Intervention de Maryse Arditi

Réunion du 22 juin 2016 à 16h30
Mission d'information commune sur l'application de la loi du 17 août 2015 relative à la transition énergétique pour la croissance verte

Maryse Arditi, membre du réseau énergie de l'association France nature environnement, FNE :

Il n'y a toujours pas de programmation pluriannuelle de l'énergie (PPE), si bien qu'EDF ne peut pas élaborer son plan stratégique puisque celui-ci doit être conforme à la PPE ; cela est d'autant plus inquiétant qu'il s'agit du sujet fondamental de la loi. La PPE doit comporter l'évolution de la consommation pour mettre en lumière l'effort en matière d'efficacité énergétique et d'économies d'énergie, avant de détailler la répartition entre les énergies renouvelables (ENR), les énergies fossiles et le nucléaire.

La tournure des événements nous inquiète car le démarrage de la transition repose sur l'efficacité énergétique et le bâtiment. Les députés et les sénateurs ont beaucoup travaillé sur cette partie du texte qu'ils avaient grandement améliorée, mais les décrets « détricotent » la loi et remettent en cause les objectifs fixés. Ainsi, le premier décret a dressé la liste de toutes les causes permettant de ne pas embarquer la performance énergétique ! Parmi ces raisons figuraient la complexité, le coût, la qualité de la pierre, le classement patrimonial ou la conservation d'une oeuvre architecturale à la discrétion de son auteur. Devant les protestations, certains éléments du texte réglementaire ont été modifiés, mais, plutôt que de fixer les niveaux et la nature de l'embarquement de la performance énergétique, le premier décret énumère tous les cas où on ne le fera pas !

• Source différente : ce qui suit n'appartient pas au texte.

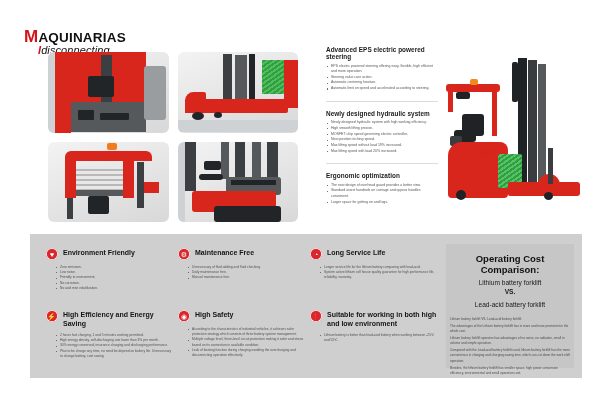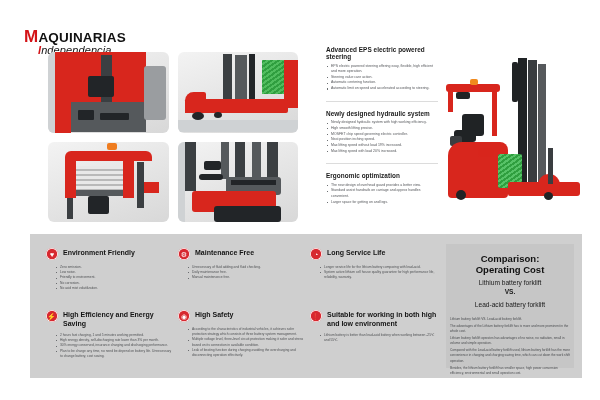--- a/index.html
+++ b/index.html
@@ -83,7 +83,7 @@
 
   <div class="logo">
     <div class="logo-main"><span class="logo-m">M</span><span>AQUINARIAS</span></div>
-    <div class="logo-sub"><span class="logo-i">I</span><span>ndependencia</span></div>
+    <div class="logo-sub"><span class="logo-i">I</span><span>disconnecting</span></div>
   </div>
 
   <div class="photos">

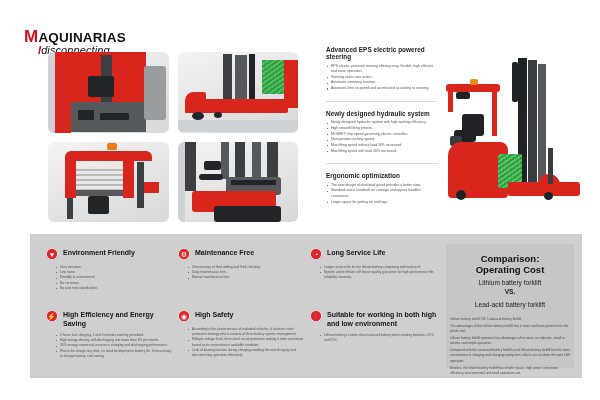--- a/index.html
+++ b/index.html
@@ -294,8 +294,8 @@
 
     <div class="cost">
       <div class="cost-inner">
+        <div class="cost-t1">Operating Cost</div>
         <div class="cost-t1">Comparison:</div>
-        <div class="cost-t1">Operating Cost</div>
         <div class="cost-t2">Lithium battery forklift</div>
         <div class="cost-vs">VS.</div>
         <div class="cost-t2">Lead-acid battery forklift</div>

FNE et le CLER ont déposé deux plaintes contre le Gouvernement français qui n'a pas correctement transposé la directive sur l'efficacité énergétique – en considérant notamment que les bâtiments d'avant 1948 n'avaient pas à être rénovés – et qui avait orienté les fiches relatives aux certificats d'économie d'énergie (CEE). Ces fiches présentaient en effet des économies qui n'existaient pas.

Les vendeurs d'énergie et certains acteurs du bâtiment, qui affirment qu'ils ne savent pas agir dans le domaine des économies d'énergie et qu'il faut donc les abandonner, freinent les évolutions dans ce secteur, pourtant crucial pour la transition énergétique.

La France avait choisi la voie de l'ensemble intégré à la place des toitures des bâtiments individuels. Ceux qui habitent dans une toiture en bon état ne vont pas la démonter pour installer du photovoltaïque, si bien que ce dernier serait absent de tout l'existant ! Certains ont tout de même essayé, et les dégâts des eaux ont constitué près de 30 % de l'ensemble des dommages, car les personnes qui posent le photovoltaïque ne sont pas des couvreurs. Il faut donc absolument que le photovoltaïque puisse être posé sur les toitures.

Dans les appels d'offre au sol, on ne traite que ceux représentant au moins 500 kilowatts. Les petites communes rurales disposant d'espace ont pourtant recours à ces derniers et peuvent ainsi couvrir moins d'un hectare avec un appel d'offre à 250 kilowatts associant les habitants de la localité. Ces appels disparaissent, car le prix d'achat du photovoltaïque au sol est bas puisqu'il est pensé pour les centrales de 300 hectares ; or, pour un hectare, ce prix n'est plus soutenable. Il est dommage que ces projets publics, qui permettent aux citoyens de s'approprier le photovoltaïque, n'existent plus. Il conviendrait d'agir dans ce domaine pour retrouver des appels d'offre compris entre 100 et 500 kilowatts.

EDF a affirmé il y a quinze jours que les démantèlements de centrales nucléaires en cours – ces opérations ayant pu commencer il y a 20 ou 25 ans – allaient désormais être conduits sous air et non plus sous eau, ce qui constitue un changement radical. Pourtant, la loi dispose que si un changement substantiel intervient dans un processus de démantèlement, un nouvel arrêté doit être pris afin de préciser les nouvelles conditions. L'Autorité de sûreté nucléaire (ASN) n'a pas encore approuvé cette modification technique et n'a pas l'intention de le faire, mais l'idée a tout de même émergé.

Au lieu de démanteler en dix, quinze ou vingt ans, le processus prendra cinquante, soixante ou soixante-dix ans, EDF n'ayant pas les ressources pour démanteler ses centrales, comme vient de le pointer la Commission européenne. La loi dispose pourtant qu'il faut agir le plus rapidement possible, mais EDF se décharge de son obligation.